# Talktorial 11 (intro)

# CADD web services that can be used via a Python API

__Developed at AG Volkamer, Charité__

Dr. Jaime Rodríguez-Guerra, Dominique Sydow

## Aim of this talktorial

Web services are a convenient way of using software because it frees the user from any installation hassles. A web UI is usually available for easy usage, at the cost of losing the possibility to automate a workflow. Fortunately, the number of web services that provide an API for automated access has been increasing. Some examples in the field of Computer Aided Drug Design include:

- ChEMBL
- RCSB PDB
- KLIFS
- Proteins.plus
- SwissDock

In this notebook, you will learn how to programmatically use online web-services from Python, always in the context of drug design. The end goal will be to build a full pipeline that exclusively relies on web-services, (almost) without any local execution!

__Note__: For simplicity, the practical aspects of this lesson will be divided in three notebooks:

- 11a. Querying KLIFS & PubChem for potential kinase inhibitors
- 11b. Docking the candidates against the target obtained in 11a
- 11c. Assessing the results and comparing against known data

## Learning goals

### Theory

- Types of programmatic access to web services in Python


## References

Pending.

***


## Theory

### Types of programmatic access

#### Programmatic APIs

Modern webservices are able to provide standardized ways to access their data, especially when it comes to databases.

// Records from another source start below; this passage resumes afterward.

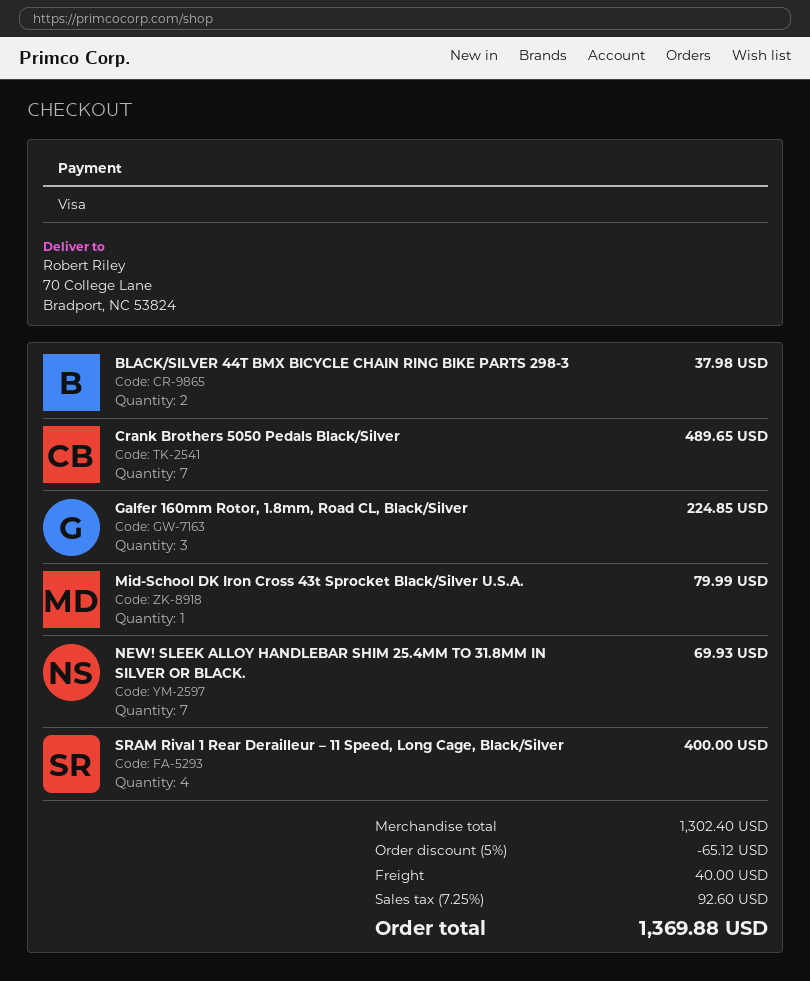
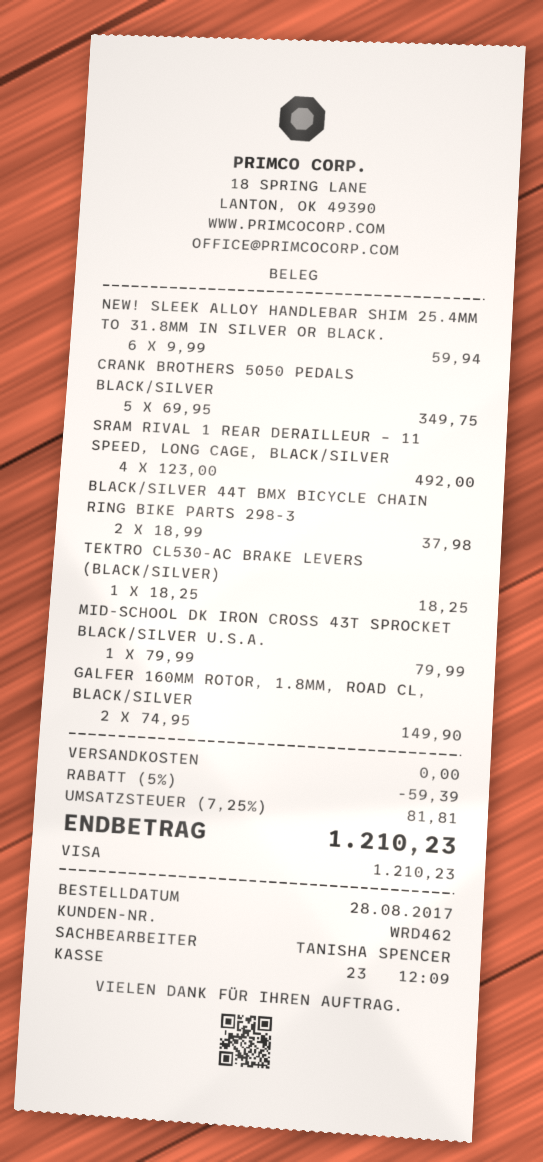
Crank Brothers 5050 Pedals Black/Silver: 7 for 489.65 -> 5 for 349.75
Galfer 160mm Rotor, 1.8mm, Road CL, Black/Silver: 3 for 224.85 -> 2 for 149.90
NEW! SLEEK ALLOY HANDLEBAR SHIM 25.4MM TO 31.8MM IN SILVER OR BLACK.: 7 for 69.93 -> 6 for 59.94
SRAM Rival 1 Rear Derailleur – 11 Speed, Long Cage, Black/Silver: 4 for 400.00 -> 4 for 492.00
TEKTRO CL530-AC BRAKE LEVERS (BLACK/SILVER): none -> 1 for 18.25
discount: 5% = 65.12 -> 5% = 59.39
shipping: 40.00 -> 0.00
tax: 7.25% = 92.60 -> 7.25% = 81.81
total: 1369.88 -> 1210.23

This usually means that you can access a specific URL in their site to request results that are __machine readable__.

For example, [UniProt](https://www.uniprot.org/) is a database for all types of information concerning proteins. If you look for a specific protein, like `Src` (involved in cancer), you will arrive at [this beautiful webpage](https://www.uniprot.org/uniprot/P12931) with well organized content sections. If you add `.fasta` to the URL, however, you will obtain the protein sequence in `FASTA` format.

```
https://www.uniprot.org/uniprot/P12931 -> https://www.uniprot.org/uniprot/P12931.fasta
---

>sp|P12931|SRC_HUMAN Proto-oncogene tyrosine-protein kinase Src OS=Homo sapiens OX=9606 GN=SRC PE=1 SV=3
MGSNKSKPKDASQRRRSLEPAENVHGAGGGAFPASQTPSKPASADGHRGPSAAFAPAAAE
PKLFGGFNSSDTVTSPQRAGPLAGGVTTFVALYDYESRTETDLSFKKGERLQIVNNTEGD
WWLAHSLSTGQTGYIPSNYVAPSDSIQAEEWYFGKITRRESERLLLNAENPRGTFLVRES
ETTKGAYCLSVSDFDNAKGLNVKHYKIRKLDSGGFYITSRTQFNSLQQLVAYYSKHADGL
CHRLTTVCPTSKPQTQGLAKDAWEIPRESLRLEVKLGQGCFGEVWMGTWNGTTRVAIKTL
KPGTMSPEAFLQEAQVMKKLRHEKLVQLYAVVSEEPIYIVTEYMSKGSLLDFLKGETGKY
LRLPQLVDMAAQIASGMAYVERMNYVHRDLRAANILVGENLVCKVADFGLARLIEDNEYT
ARQGAKFPIKWTAPEAALYGRFTIKSDVWSFGILLTELTTKGRVPYPGMVNREVLDQVER
GYRMPCPPECPESLHDLMCQCWRKEPEERPTFEYLQAFLEDYFTSTEPQYQPGENL

```

This is a way to provide programmatic access to a webservice: through specific URL schemes. However, each webservice would have to come up with their own scheme, which will force the developers to implement their scripts on a case-by-case basis.

Fortunately, there are some standardized ways to provide this kind of programmatic access:

- HTTP-based RESTful APIs ([wiki](https://en.wikipedia.org/wiki/Representational_state_transfer#Applied_to_Web_services))
- GraphQL
- SOAP
- gRPC

In this talktorial, we will only use REST and SOAP APIs.

##### HTTP-based RESTful APIs

This type of programmatic access/provision defines a specific entry point for clients (scripts, libraries, programs) that require programmatic access, something like `api.webservice.com`. They can be versioned, so the provider can update the scheme without disrupting existing implementations (`api.webservice.com/v1` will still work even when `api.webservice.com/v2` has been deployed).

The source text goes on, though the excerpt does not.